{‘I delivered utter twaddle for four minutes’: The Actress, Larry Lamb and Others on the Dread of Nerves

Derek Jacobi endured a episode of it throughout a global production of Hamlet. Bill Nighy struggled with it in the run-up to The Vertical Hour opening on Broadway. Juliet Stevenson has equated it to “a disease”. It has even caused some to run away: One comedian disappeared from Cell Mates, while Lenny Henry walked off the stage during Educating Rita. “I’ve completely gone,” he said – although he did reappear to finish the show.

Stage fright can induce the jitters but it can also provoke a total physical lock-up, to say nothing of a total verbal loss – all precisely under the lights. So why and how does it take hold? Can it be overcome? And what does it feel like to be gripped by the actor’s nightmare?

Meera Syal recounts a common anxiety dream: “I find myself in a outfit I don’t know, in a role I can’t remember, looking at audiences while I’m naked.” A long time of experience did not make her exempt in 2010, while acting in a early show of Willy Russell’s Shirley Valentine. “Doing a monologue for two and half hours?” she says. “That’s the thing that is going to give you stage fright. I was honestly thinking of ‘running away’ just before the premiere. I could see the way out opening onto the yard at the back and I thought, ‘If I fled now, they wouldn’t be able to locate me.’”

Syal mustered the bravery to stay, then immediately forgot her dialogue – but just persevered through the haze. “I stared into the unknown and I thought, ‘I’ll get out of it.’ And I did. The role of Shirley Valentine could be improvised because the whole thing was her speaking with the audience. So I just made my way around the stage and had a moment to myself until the script returned. I ad-libbed for three or four minutes, uttering total twaddle in persona.”

‘I totally lost it’ … Larry Lamb, left, with Samuel West in Hamlet at the RSC, 2001.

Larry Lamb has contended with intense fear over decades of theatre. When he started out as an beginner, long before Gavin and Stacey, he enjoyed the rehearsal process but performing filled him with fear. “The moment I got in front of an audience,” he says, “it all began to get hazy. My legs would start knocking uncontrollably.”

The stage fright didn’t lessen when he became a career actor. “It went on for about three decades, but I just got more skilled at concealing it.” In 2001, he froze as Claudius in Hamlet, for the Royal Shakespeare Company. “It was the first preview at Stratford-upon-Avon. I was just into my opening speech, when Claudius is addressing the people of Denmark, when my words got trapped in space. It got more severe. The full cast were up on the stage, staring at me as I totally lost it.”

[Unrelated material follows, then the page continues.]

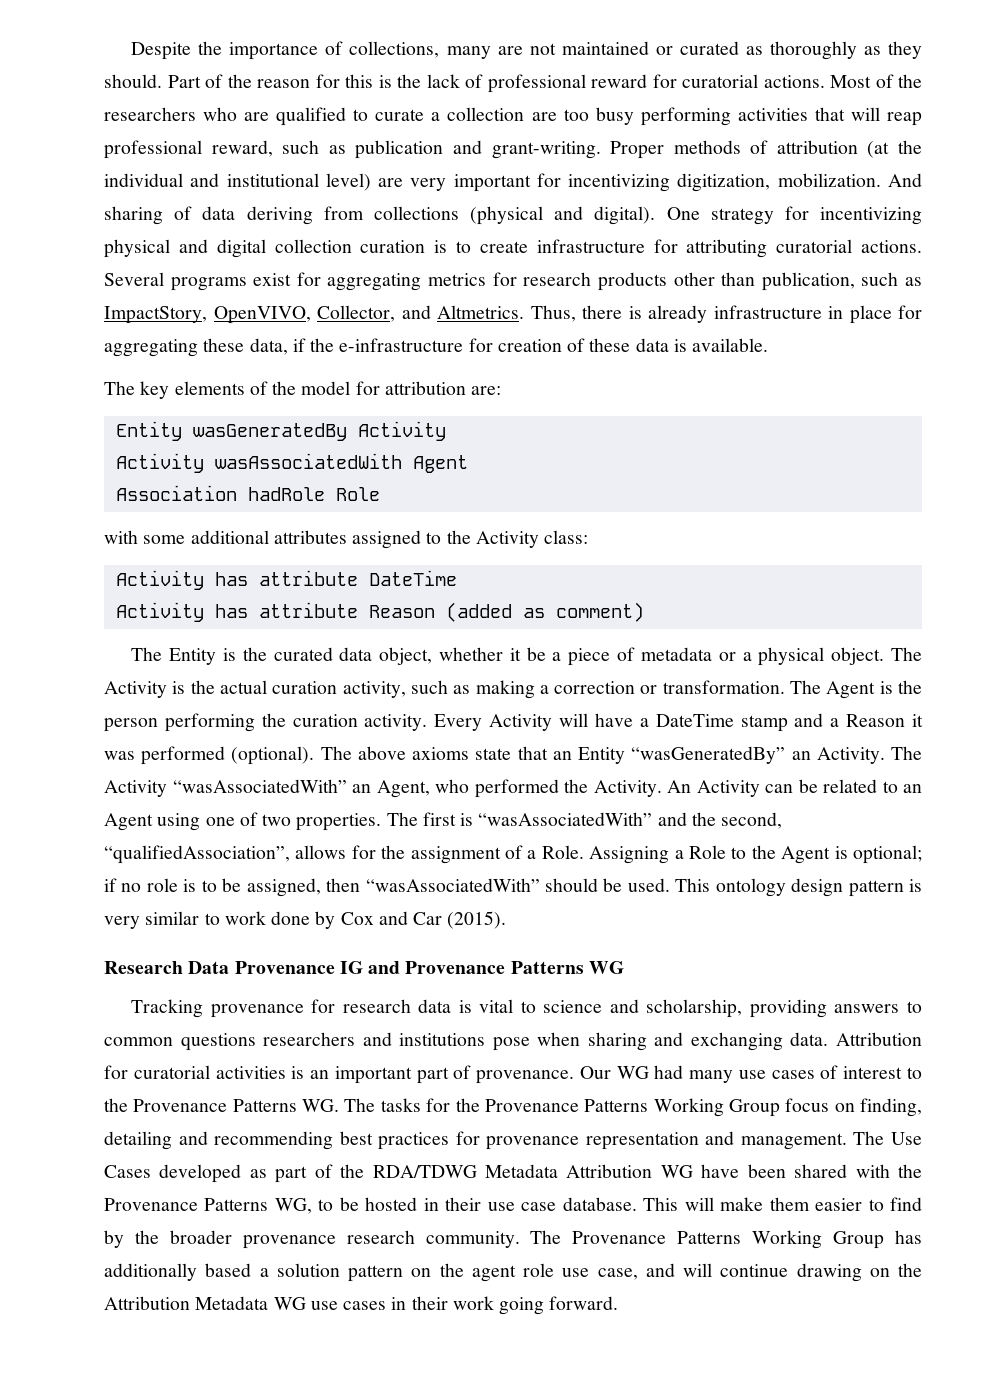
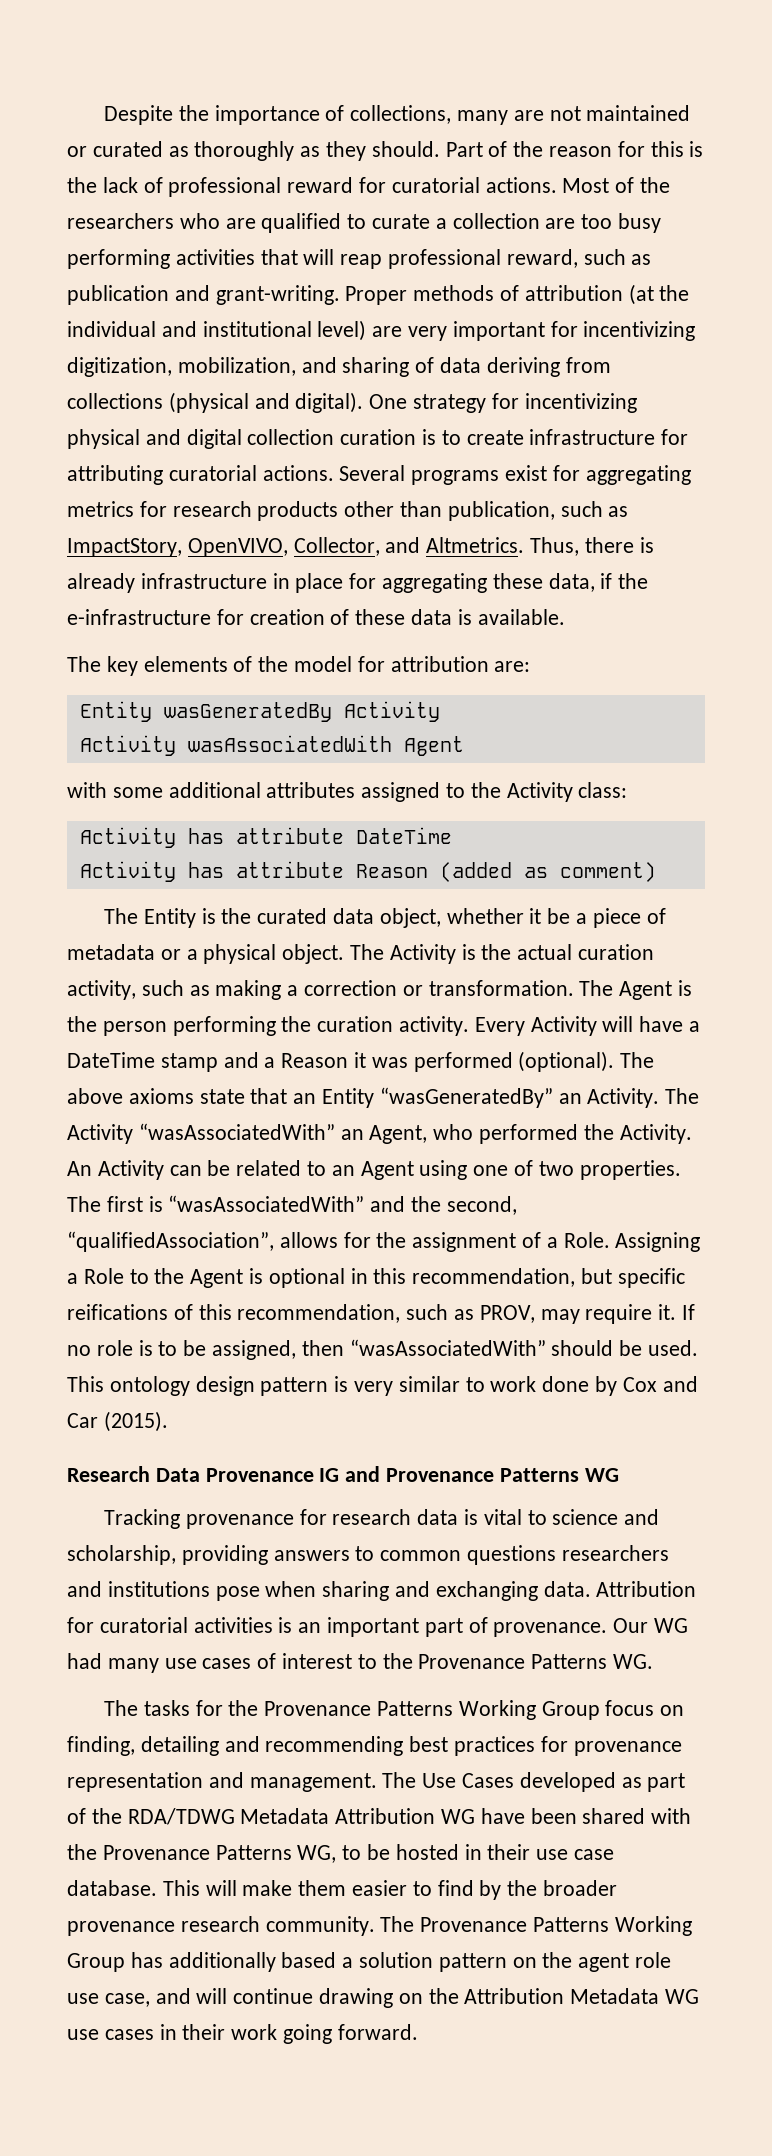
[777,173,922,187] mobilization. And -> [177,357,337,376] mobilization, and
[115,485,380,501] // Association hadRole Role -> (464, 746) none
[852,845,922,864] [104,878,117,892] optional; if -> [268,1268,685,1288] [67,1304,696,1324] optional in this recommendation, but specific reifications of this recommendation, such as PROV, may require it. If
(340, 1105) none -> (654, 1661) //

He survived that performance but the director recognised what had happened. “He saw I wasn’t in command but only appearing I was. He said, ‘You’re not interacting with the audience. When the spotlights come down, you then shut them out.’”

The director kept the general illumination on so Lamb would have to accept the audience’s presence. It was a breakthrough in the actor’s career. “Gradually, it got better. Because we were performing the show for the majority of the year, slowly the anxiety vanished, until I was self-assured and actively connecting to the audience.”

Now 78, Lamb no longer has the energy for stage work but enjoys his performances, delivering his own verse. He says that, as an actor, he kept getting in the way of his character. “You’re not allowing the space – it’s too much yourself, not enough role.”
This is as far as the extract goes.